What the task asks →
The response must contain every line below in which "Милана" appears.

--- Dataset excerpts Enclosed Below ---

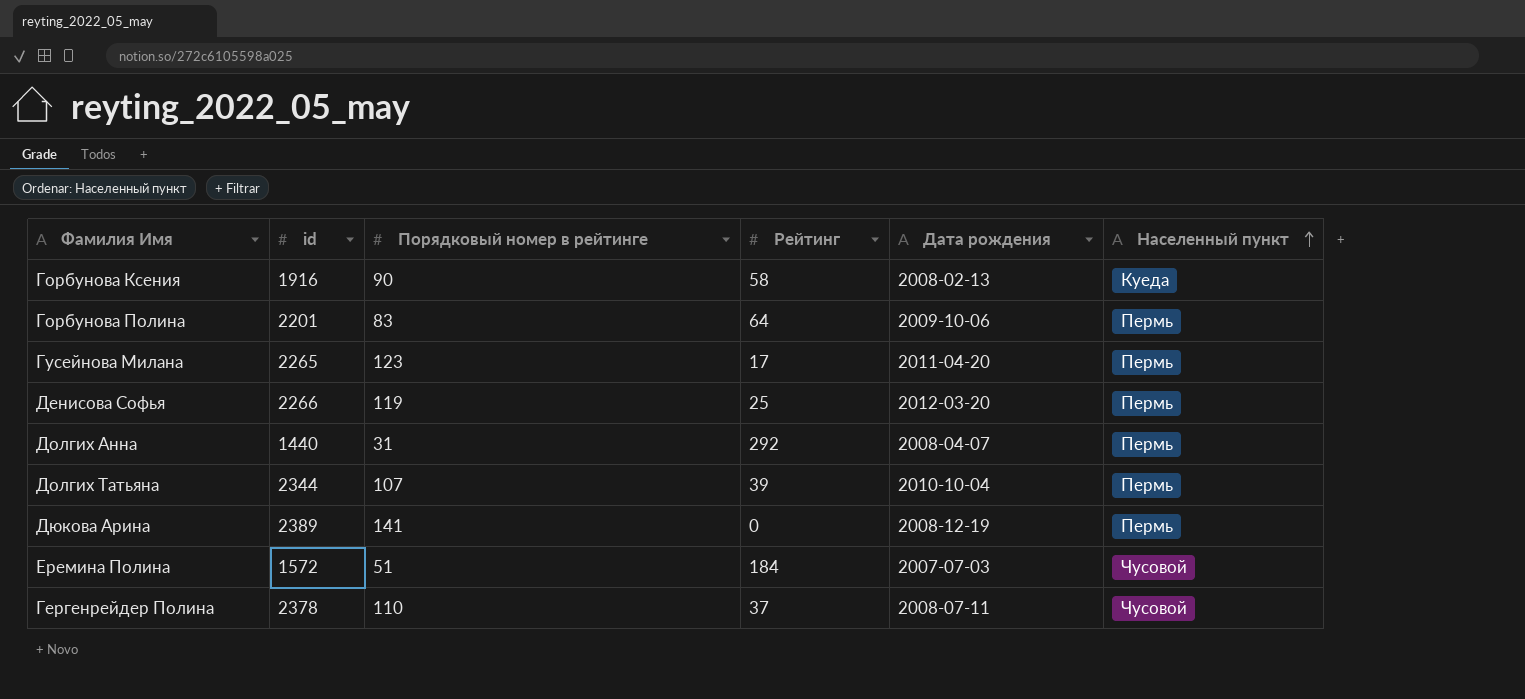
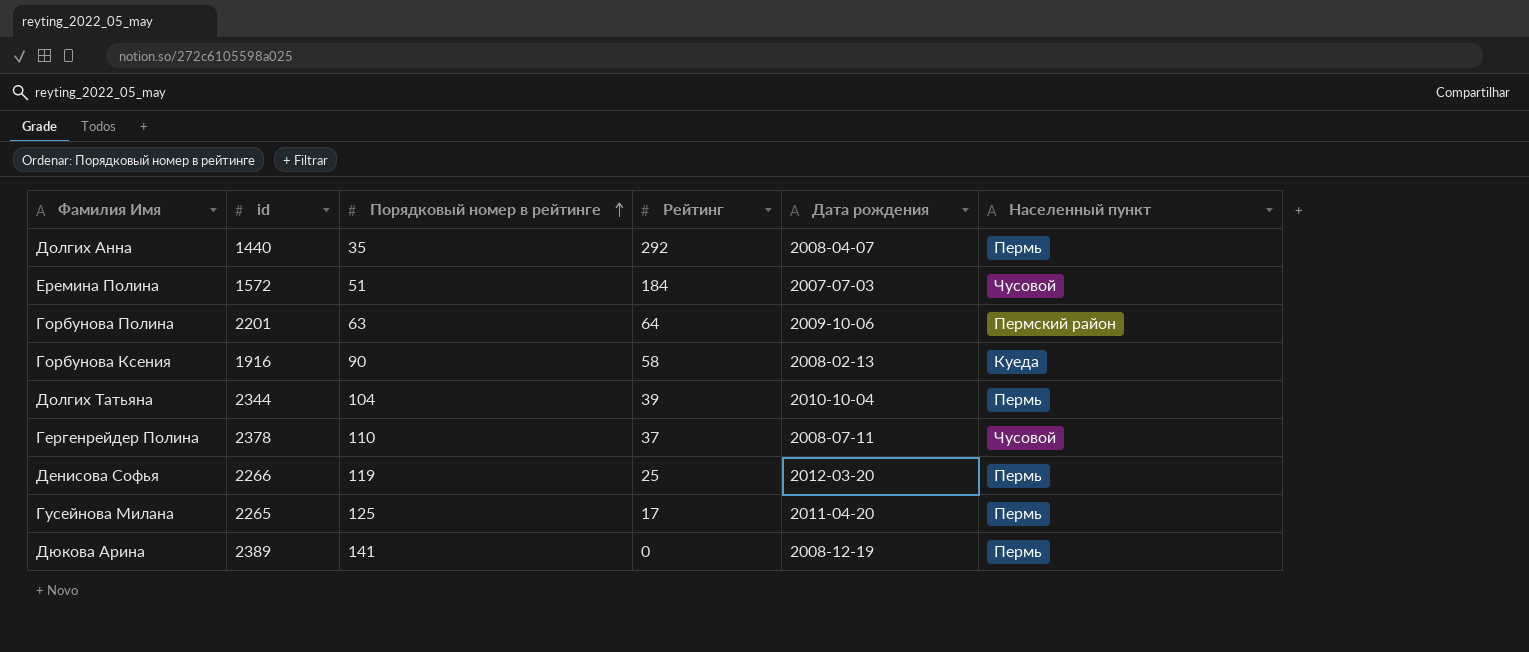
row order: Населенный пункт ascending -> Порядковый номер в рейтинге ascending
Долгих Анна | Порядковый номер в рейтинге: 31 -> 35
Горбунова Полина | Порядковый номер в рейтинге: 83 -> 63
Горбунова Полина | Населенный пункт: Пермь -> Пермский район
Долгих Татьяна | Порядковый номер в рейтинге: 107 -> 104
Гусейнова Милана | Порядковый номер в рейтинге: 123 -> 125

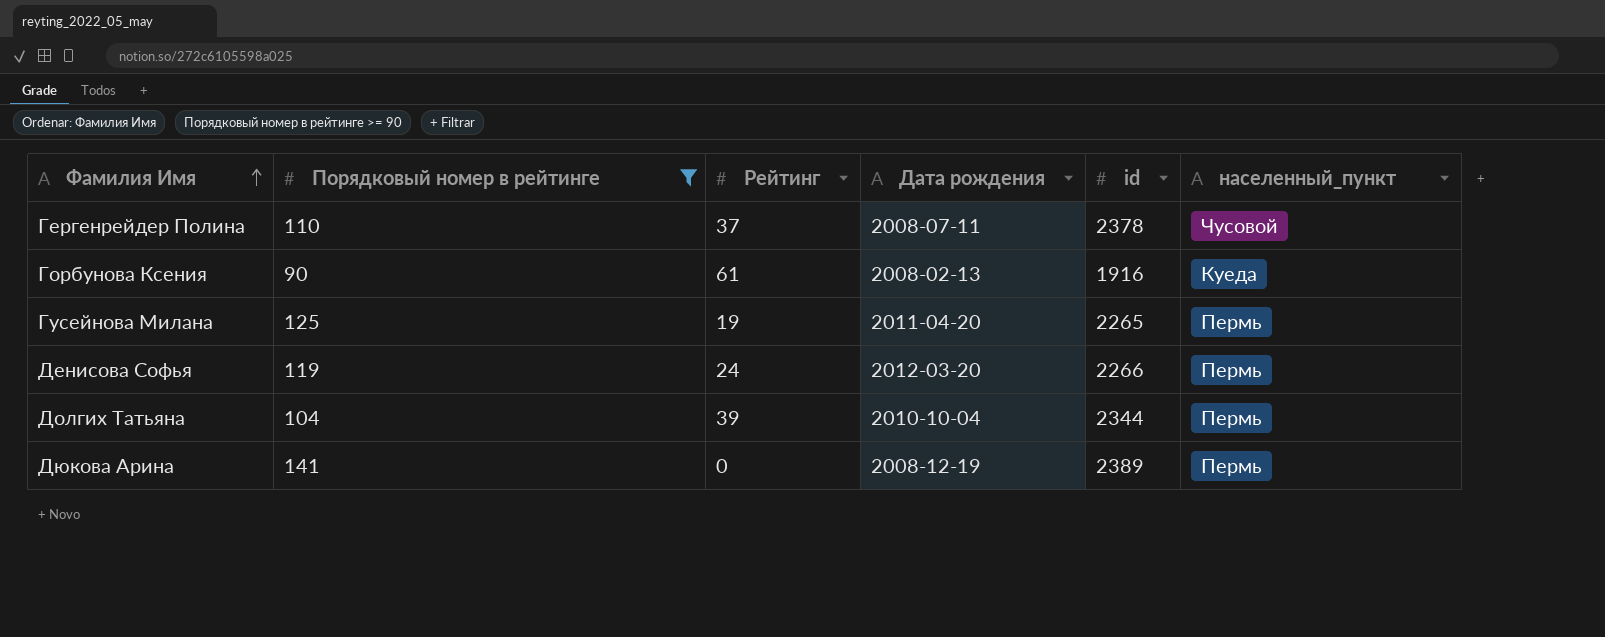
filter: none -> Порядковый номер в рейтинге >= 90
row order: Порядковый номер в рейтинге ascending -> Фамилия Имя ascending
column id | position: 2 -> 5
column name: Населенный пункт -> населенный_пункт
Горбунова Ксения | Рейтинг: 58 -> 61
Гусейнова Милана | Рейтинг: 17 -> 19
Денисова Софья | Рейтинг: 25 -> 24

--- End of Enclosed Dataset excerpts ---

Your response →
Гусейнова Милана | Порядковый номер в рейтинге: 123 -> 125
Гусейнова Милана | Рейтинг: 17 -> 19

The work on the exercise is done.